THE IMMIGRATION ACTS


Heard at Field House

Decision & Reasons Promulgated

On 4 October 2017

On 17 October 2017

 

 

 

Before

 

DEPUTY UPPER TRIBUNAL JUDGE MONSON

 

Between

 

(1)    AH (INDIA)

(2)    MN (PAKISTAN)

(anonymity direction MADE)

Appellants

 

and

 

S ecretary of state for the home department

Respondent

 

Representation :

 

For the Appellants: Ms V Easty, Counsel instructed by Wimbledon Solicitors

For the Respondent: Mr E Tufan, Senior Home Office Presenting Officer

 

DECISION AND REASONS

 

1.              The appellants appeal to the Upper Tribunal from the decision of the First-tier Tribunal (Judge Hodgkinson, sitting at Hatton Cross on 22 June 2017) dismissing their appeals against the separate decisions of the Secretary of State to refuse to recognise them as refugees on account of their claimed homosexual orientation. The First-tier Tribunal made an anonymity direction on the appellants' favour, and I consider it is appropriate that this anonymity direction be maintained for these proceedings in the Upper Tribunal.


Relevant Background

2.              Both appellants arrived in the United Kingdom as students in 2010. On 14 August 2014, the first appellant (A1) was served with a notice of liability to removal, the respondent having concluded that he had used false educational documentation in order to obtain leave to remain through deception. On 2 October 2015 he claimed asylum, based upon his claimed homosexual relationship with the second appellant (A2).

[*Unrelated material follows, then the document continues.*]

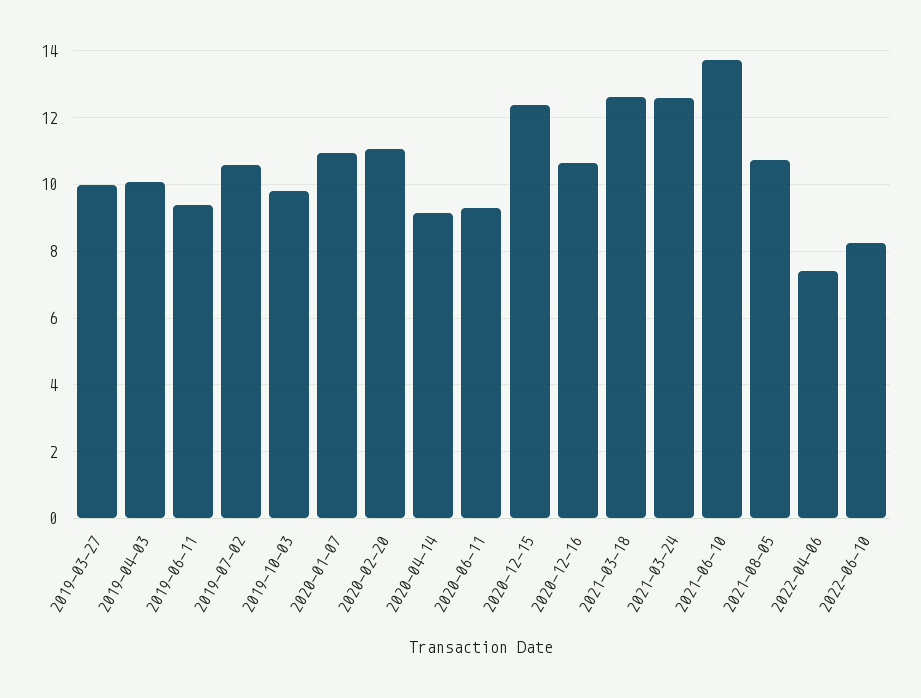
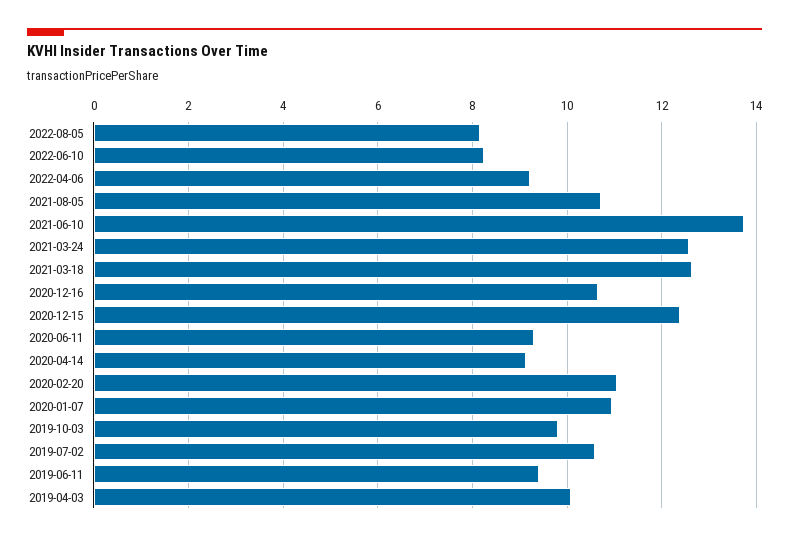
2019-03-27: 10 -> none
2022-04-06: 7.4 -> 9.2
2022-08-05: none -> 8.2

3.              A2 made an application for further leave to remain as a student on 6 February 2012, which was refused. On 25 September 2012 he applied for leave to remain as the spouse of "S", a woman whom he had married in the UK on 8 August 2012. Leave in that capacity was granted to him in 2013, valid until 27 September 2015. However, the marriage ended in divorce on 7 March 2014. A2 claimed asylum on 22 September 2015, based upon his claimed homosexuality and his claimed homosexual relationship with A1.

4.              Refusal decisions were issued to A1 and A2 in February 2016. In summary, the respondent did not accept that either appellant was gay; and she rejected, as lacking credibility, their respective accounts of events, both in the UK and in their home countries, due to claimed inconsistencies in their evidence and to other issues of concern.

The Hearing before, and the Decision of, the First-tier Tribunal

5.              The appellants' appeals came before Judge Hodgkinson by way of remittal from the Upper Tribunal, the previous decision of the First-tier Tribunal dismissing their appeals having been set aside on error of law grounds. Mr Sellwood of Counsel was instructed to appear on behalf of the appellants, and the respondent was represented by Mr Bassi, a Home Office Presenting Officer.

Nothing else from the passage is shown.